-- MATERIAL SUPPLIED follows --
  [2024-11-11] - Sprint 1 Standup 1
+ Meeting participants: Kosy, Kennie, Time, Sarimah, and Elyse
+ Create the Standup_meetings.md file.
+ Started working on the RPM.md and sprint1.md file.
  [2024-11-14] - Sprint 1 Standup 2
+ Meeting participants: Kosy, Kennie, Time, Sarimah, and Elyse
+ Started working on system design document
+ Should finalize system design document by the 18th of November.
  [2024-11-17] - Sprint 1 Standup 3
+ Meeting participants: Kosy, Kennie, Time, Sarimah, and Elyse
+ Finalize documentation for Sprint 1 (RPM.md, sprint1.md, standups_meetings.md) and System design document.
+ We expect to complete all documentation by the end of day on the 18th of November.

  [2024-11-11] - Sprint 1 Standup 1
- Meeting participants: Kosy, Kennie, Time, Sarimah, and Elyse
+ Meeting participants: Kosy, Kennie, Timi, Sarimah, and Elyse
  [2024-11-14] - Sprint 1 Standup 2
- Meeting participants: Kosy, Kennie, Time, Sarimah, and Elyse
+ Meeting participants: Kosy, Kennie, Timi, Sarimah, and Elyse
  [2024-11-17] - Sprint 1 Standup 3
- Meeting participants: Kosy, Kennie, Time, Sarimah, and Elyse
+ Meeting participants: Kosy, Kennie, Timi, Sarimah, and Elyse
-- MATERIAL SUPPLIED concluded --
REQUIREMENT:
Find the word "November" in the entries, then copy out every line that has it.

TASK ANSWER:
+ Should finalize system design document by the 18th of November.
+ We expect to complete all documentation by the end of day on the 18th of November.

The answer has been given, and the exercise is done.